Web interface edit records:
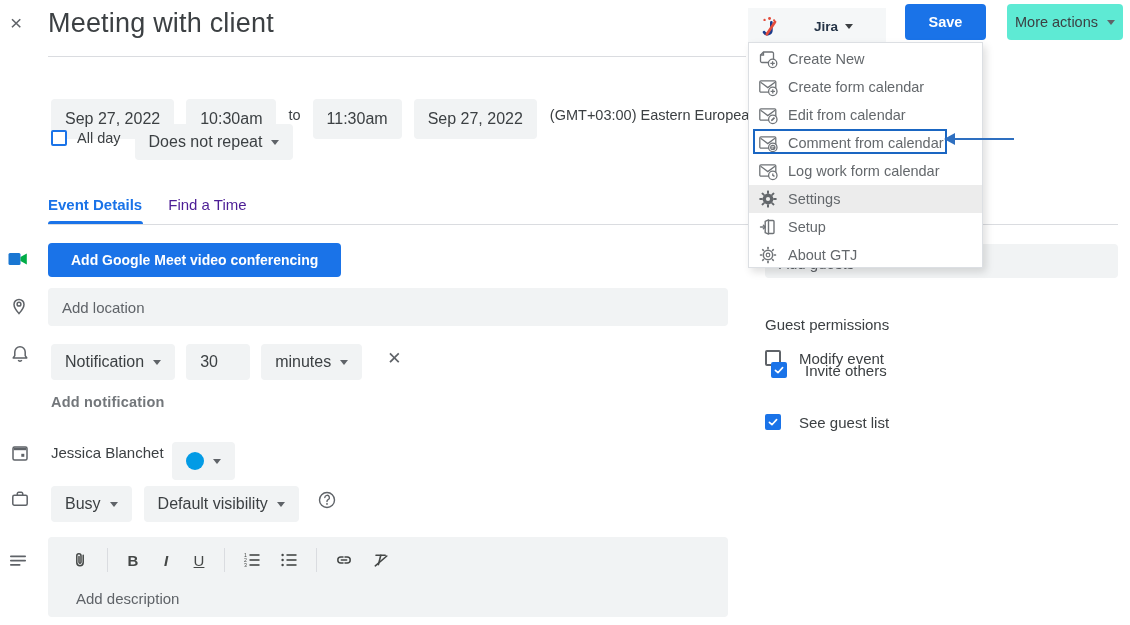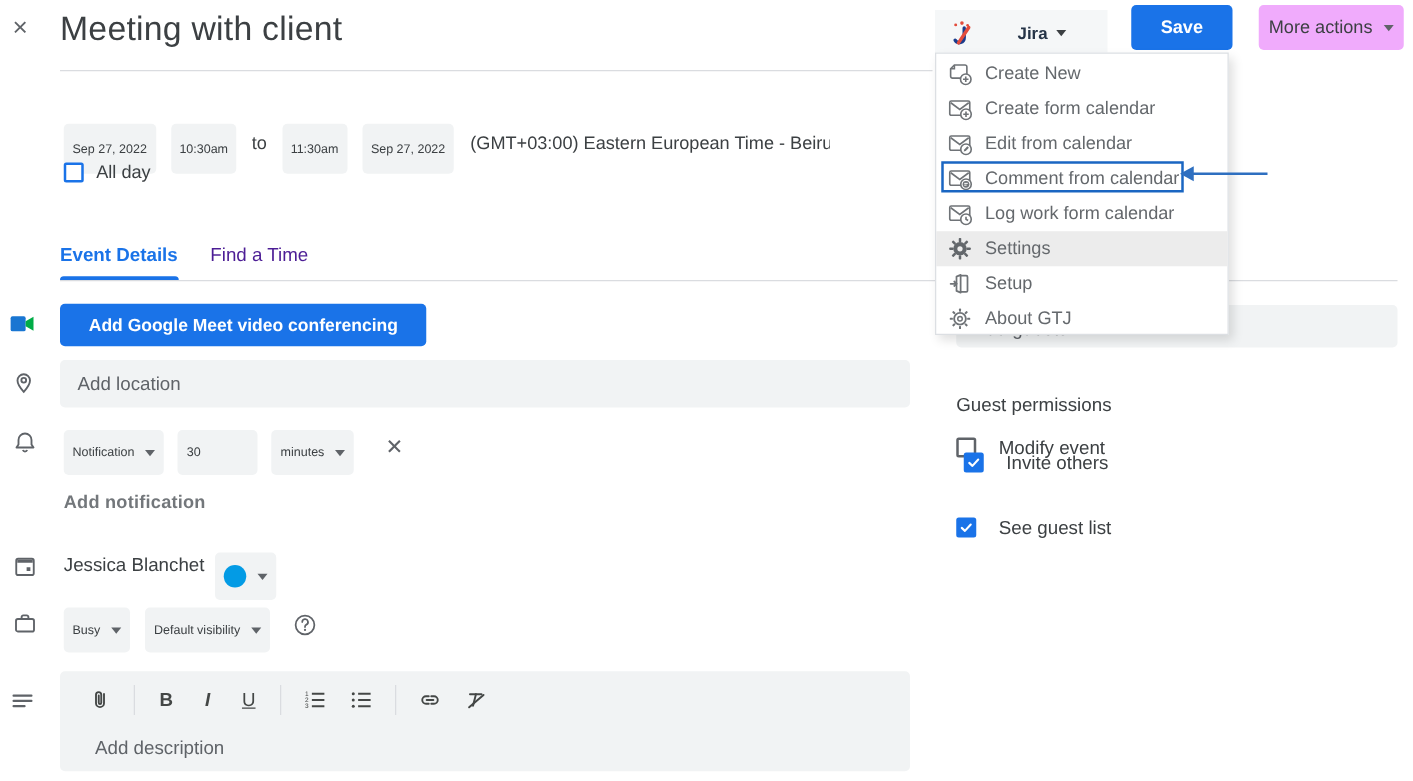--- a/index.html
+++ b/index.html
@@ -73,7 +73,7 @@
   .jira-btn .caret { border-top-color:#3c4043; margin-left:7px; }
   .save-btn { left:905px; top:4px; width:81px; height:36px; background:#1a73e8; color:#fff; border-radius:4px;
               font-size:14.5px; font-weight:bold; display:flex; align-items:center; justify-content:center; cursor:pointer; }
-  .more-btn { left:1007px; top:4px; width:116px; height:36px; background:#f0abfc; border-radius:4px; color:#3c4043;
+  .more-btn { left:1007px; top:4px; width:116px; height:36px; background:#5eead4; border-radius:4px; color:#3c4043;
               font-size:14.5px; display:flex; align-items:center; justify-content:center; cursor:pointer; }
 
   

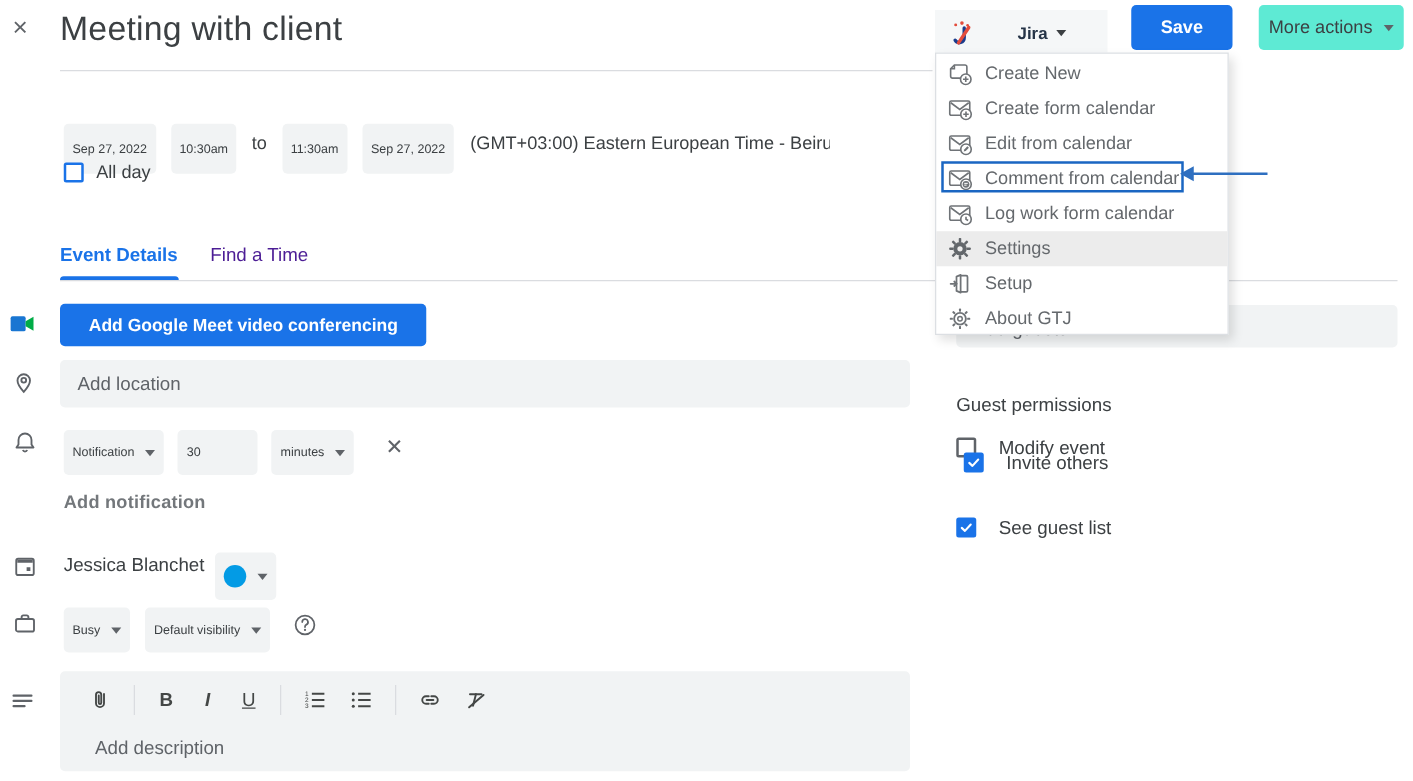--- a/index.html
+++ b/index.html
@@ -8,7 +8,7 @@
   #canvas { position:relative; width:1130px; height:625px; background:#fff; overflow:hidden; }
 
   .abs { position:absolute; }
-  .chip { background:#f1f3f4; border-radius:4px; padding:0 7px; font-size:10px; color:#3c4043;
+  .chip { background:#f1f3f4; border-radius:4px; padding:0 14px; font-size:16px; color:#3c4043;
           display:inline-flex; align-items:center; white-space:nowrap; cursor:pointer;margin-top:8px; }
   .caret { display:inline-block; width:0; height:0; border-left:4.5px solid transparent;
            border-right:4.5px solid transparent; border-top:5px solid #5f6368; margin-left:9px; }

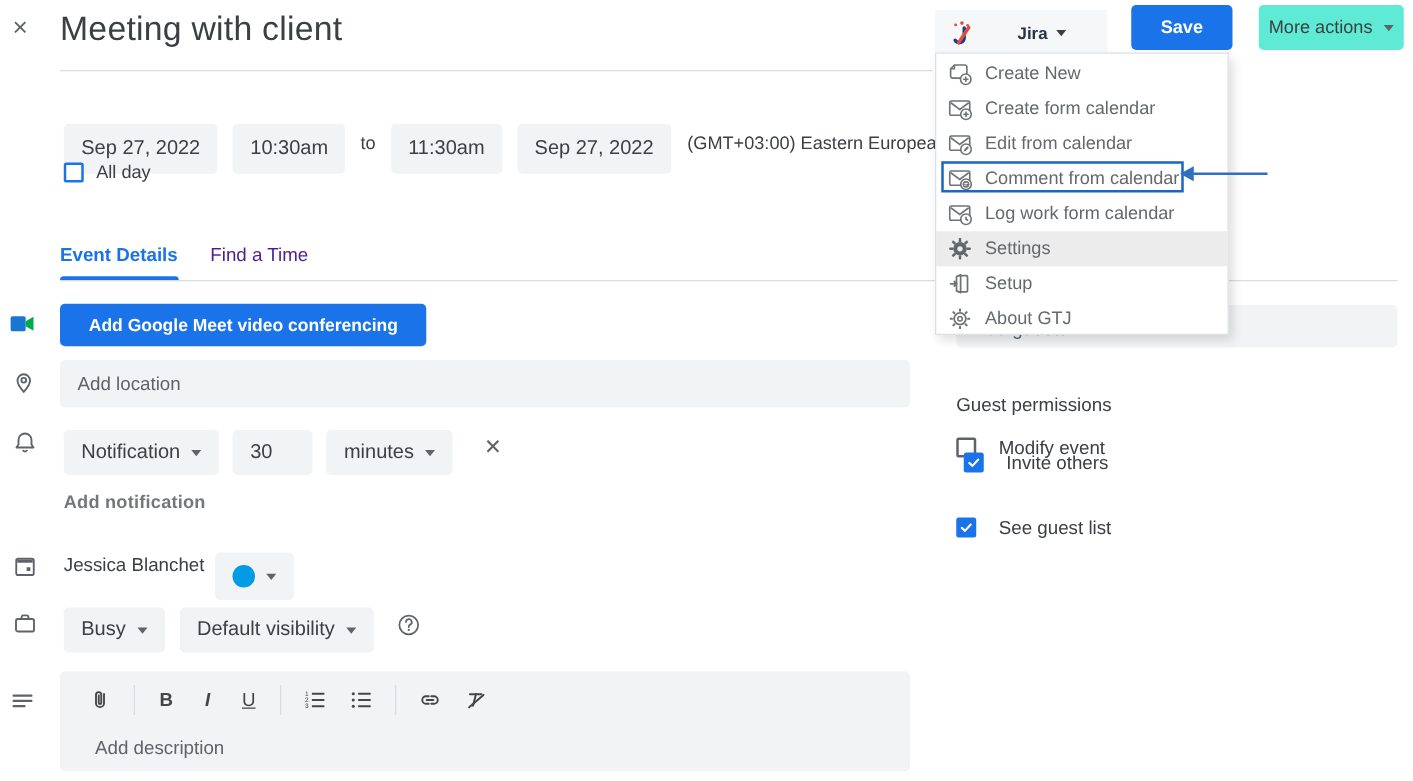--- a/index.html
+++ b/index.html
@@ -108,6 +108,10 @@
   <div class="abs allday-row">
     <span class="cb blue-border"></span>
     <span style="font-size:14.5px;">All day</span>
+    <span class="chip" style="margin-left:4px;">
+      <span>Does not repeat</span>
+      <span class="caret"></span>
+    </span>
   </div>
 
   <div class="abs tabs">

*Work instructions:* Each entry must be retyped word for word, with every image omitted.

*Written solution:*
--- a/index.html
+++ b/index.html
@@ -73,7 +73,7 @@
   .jira-btn .caret { border-top-color:#3c4043; margin-left:7px; }
   .save-btn { left:905px; top:4px; width:81px; height:36px; background:#1a73e8; color:#fff; border-radius:4px;
               font-size:14.5px; font-weight:bold; display:flex; align-items:center; justify-content:center; cursor:pointer; }
-  .more-btn { left:1007px; top:4px; width:116px; height:36px; background:#f0abfc; border-radius:4px; color:#3c4043;
+  .more-btn { left:1007px; top:4px; width:116px; height:36px; background:#5eead4; border-radius:4px; color:#3c4043;
               font-size:14.5px; display:flex; align-items:center; justify-content:center; cursor:pointer; }
 
   

--- a/index.html
+++ b/index.html
@@ -8,7 +8,7 @@
   #canvas { position:relative; width:1130px; height:625px; background:#fff; overflow:hidden; }
 
   .abs { position:absolute; }
-  .chip { background:#f1f3f4; border-radius:4px; padding:0 7px; font-size:10px; color:#3c4043;
+  .chip { background:#f1f3f4; border-radius:4px; padding:0 14px; font-size:16px; color:#3c4043;
           display:inline-flex; align-items:center; white-space:nowrap; cursor:pointer;margin-top:8px; }
   .caret { display:inline-block; width:0; height:0; border-left:4.5px solid transparent;
            border-right:4.5px solid transparent; border-top:5px solid #5f6368; margin-left:9px; }

--- a/index.html
+++ b/index.html
@@ -108,6 +108,10 @@
   <div class="abs allday-row">
     <span class="cb blue-border"></span>
     <span style="font-size:14.5px;">All day</span>
+    <span class="chip" style="margin-left:4px;">
+      <span>Does not repeat</span>
+      <span class="caret"></span>
+    </span>
   </div>
 
   <div class="abs tabs">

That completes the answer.